CRÓNICA DE ESA NOCHE EN EL NUEVO ESTADIO DEL CLUB SANTOS LAGUNA (TSM)
Como ustedes, Alexandre Dumas y mi sra. madre lo saben, Les Trois Mousquetaires en realidad son cuatro: D´Artagnan (Benjamín),
Athos (Enrique), Porthos (Lucas) y Aramis (Jorge). A esa cita acudimos los cuatro.
Lo difícil no fue el conseguir el boletaje sino ingresar al TSM. Antes había que sortear dos largar filas: de automóviles y aficionados.
La primera la sorteamos al estilo Lagunero: $100 pesos en el bolsillo del taxista nos garantizaron llegar al TSM en 5 minutos (no exagero). Una brecha que corre en paralelo al canal de riego garantizaba la ausencia de vehículos, personas, retenes, policías, militares y miembros del Estado Mayor Presidencial, sólo una liebre solitaria asomó por ahí. Aquel viejo principio de Derecho (Prima in tempore prima in iure) fue rebasado por ese correcaminos motorizado.
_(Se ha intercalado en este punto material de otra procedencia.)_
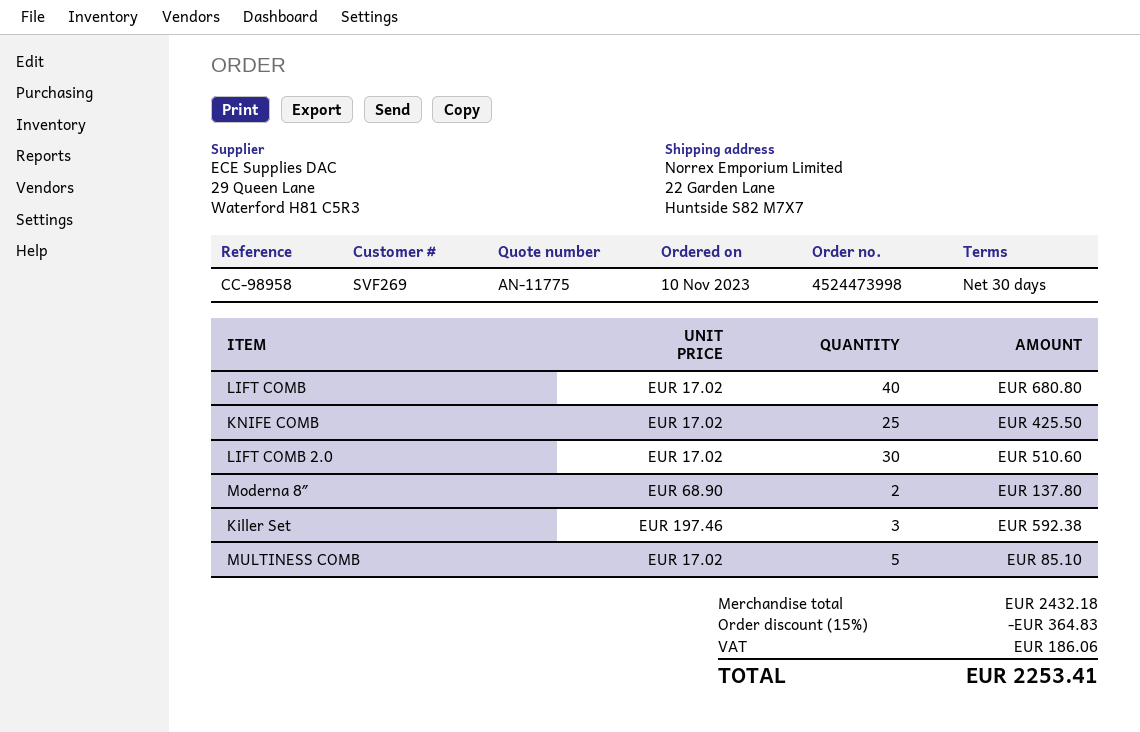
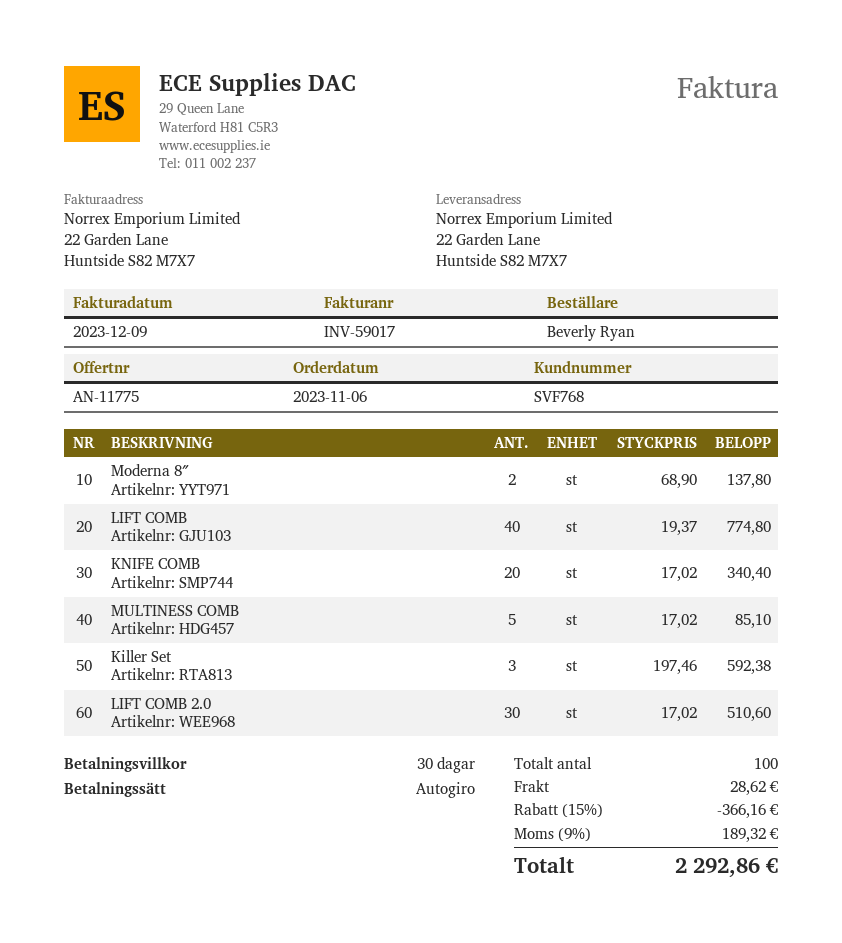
order date: 2023-11-10 -> 2023-11-06
customer number: SVF269 -> SVF768
LIFT COMB: 40 x 17.02 = 680.80 -> 40 x 19.37 = 774.80
KNIFE COMB: 25 x 17.02 = 425.50 -> 20 x 17.02 = 340.40
discount: 15% = 364.83 -> 15% = 366.16
shipping: none -> 28.62
tax: 186.06 -> 189.32
total: 2253.41 -> 2292.86

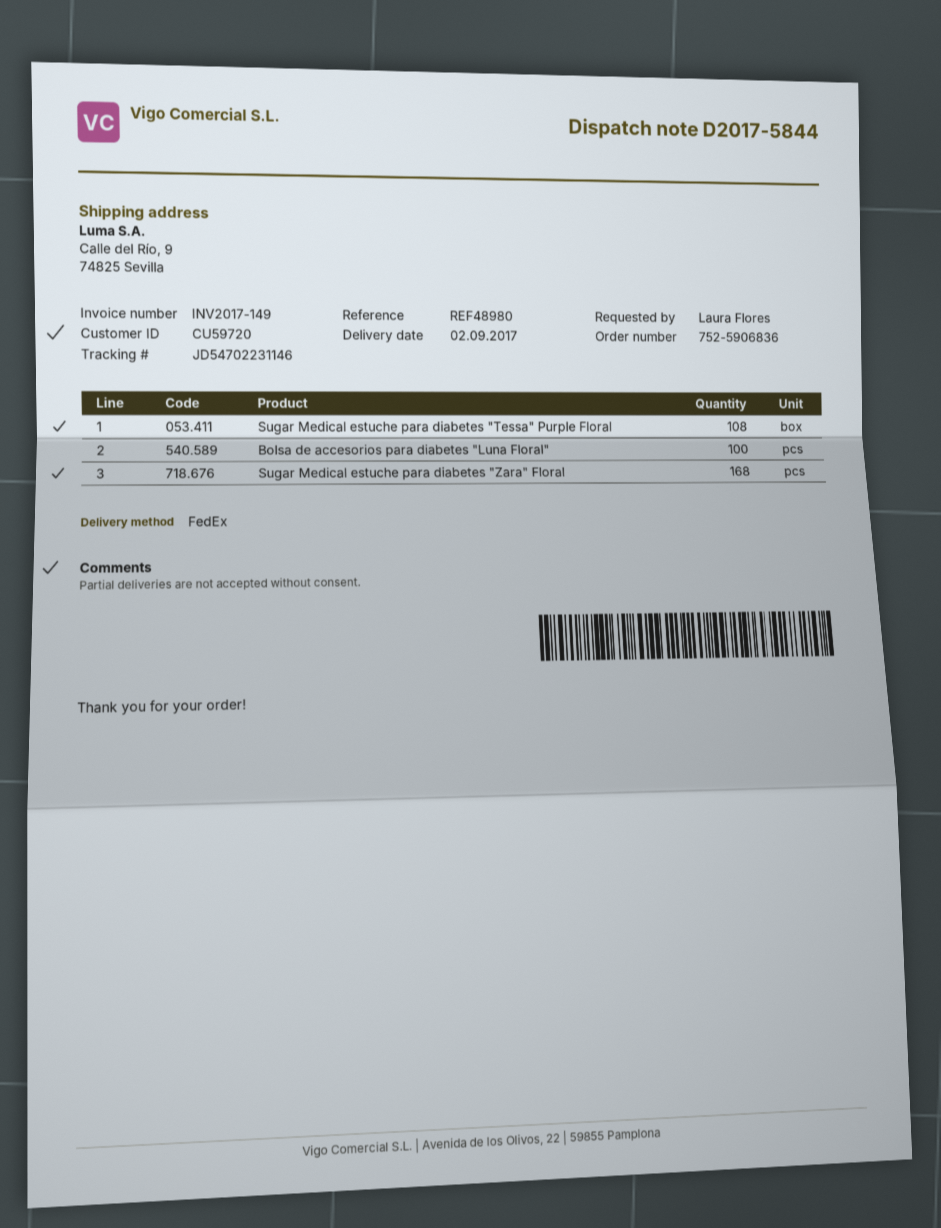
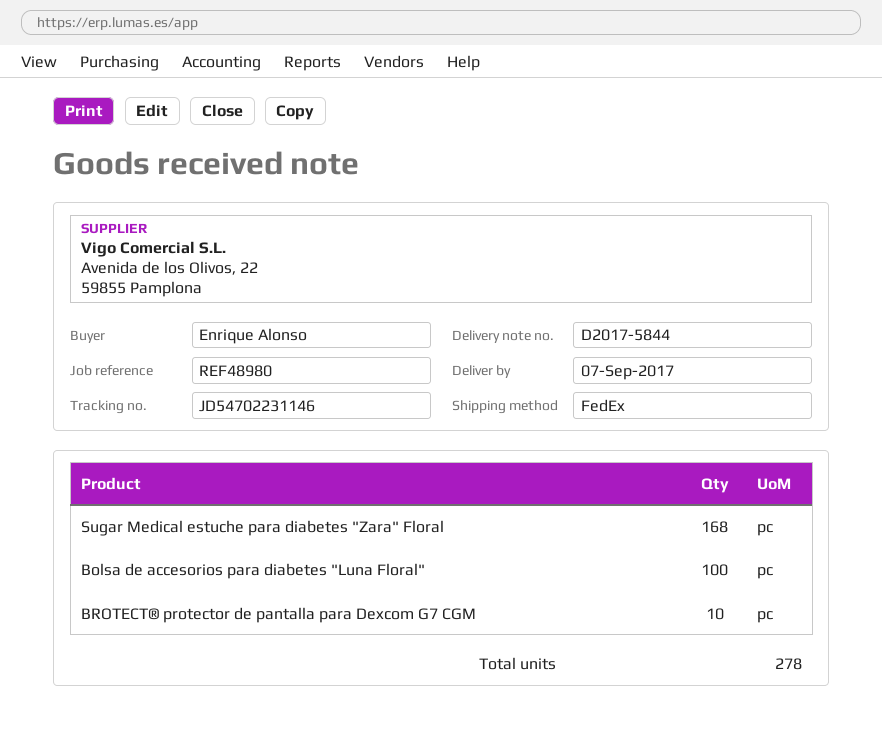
delivery date: 2017-09-02 -> 2017-09-07
ordered by: Laura Flores -> Enrique Alonso
Sugar Medical estuche para diabetes "Tessa" Purple Floral: 108 -> none
BROTECT® protector de pantalla para Dexcom G7 CGM: none -> 10

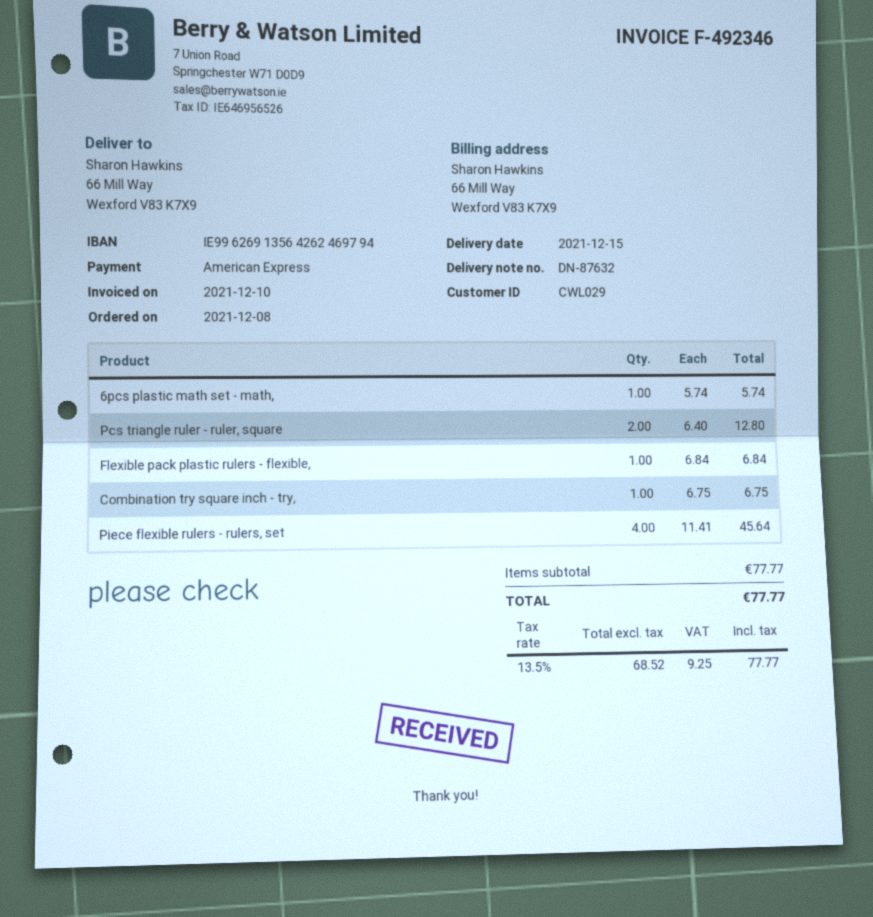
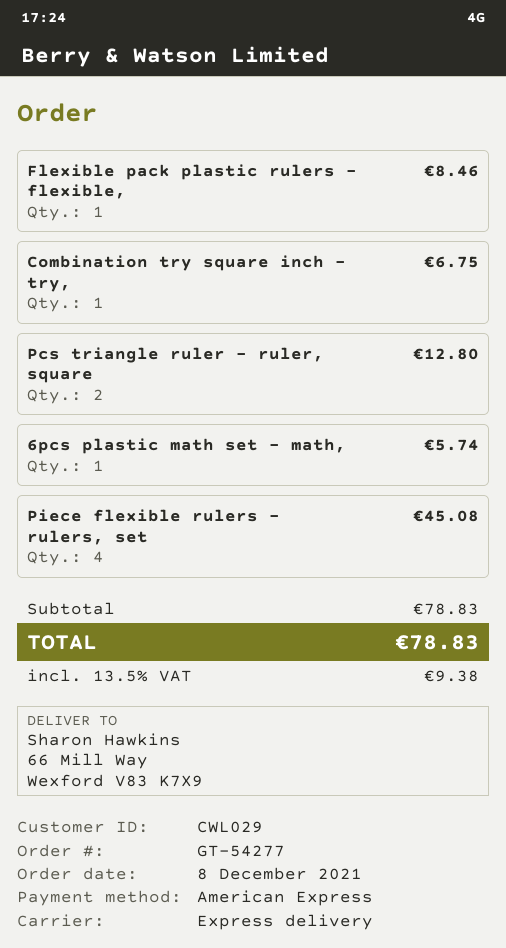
Flexible pack plastic rulers - flexible,: 1 for 6.84 -> 1 for 8.46
Piece flexible rulers - rulers, set: 4 for 45.64 -> 4 for 45.08
subtotal: 77.77 -> 78.83
tax: 13.5% = 9.25 -> 13.5% = 9.38
total: 77.77 -> 78.83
La segunda la afontamos con filosofía. Ya con los pies en el Territorio -y ante la larga fila por delante y detrás- comprobamos el carácter singular del Lagunero: "Podemos morir de hambre, no de tristeza" (tal como reza un haiku irritila en una de las cantinas de Torreón). Digan si no: 37,000 mil almas abarrotábamos el lugar, en un estadio con aforo para 30,000 ("¡¡¡ A dónde estáá, a dónde estááá, aquella crisis que nos iba a limitar !!!").
Continuará...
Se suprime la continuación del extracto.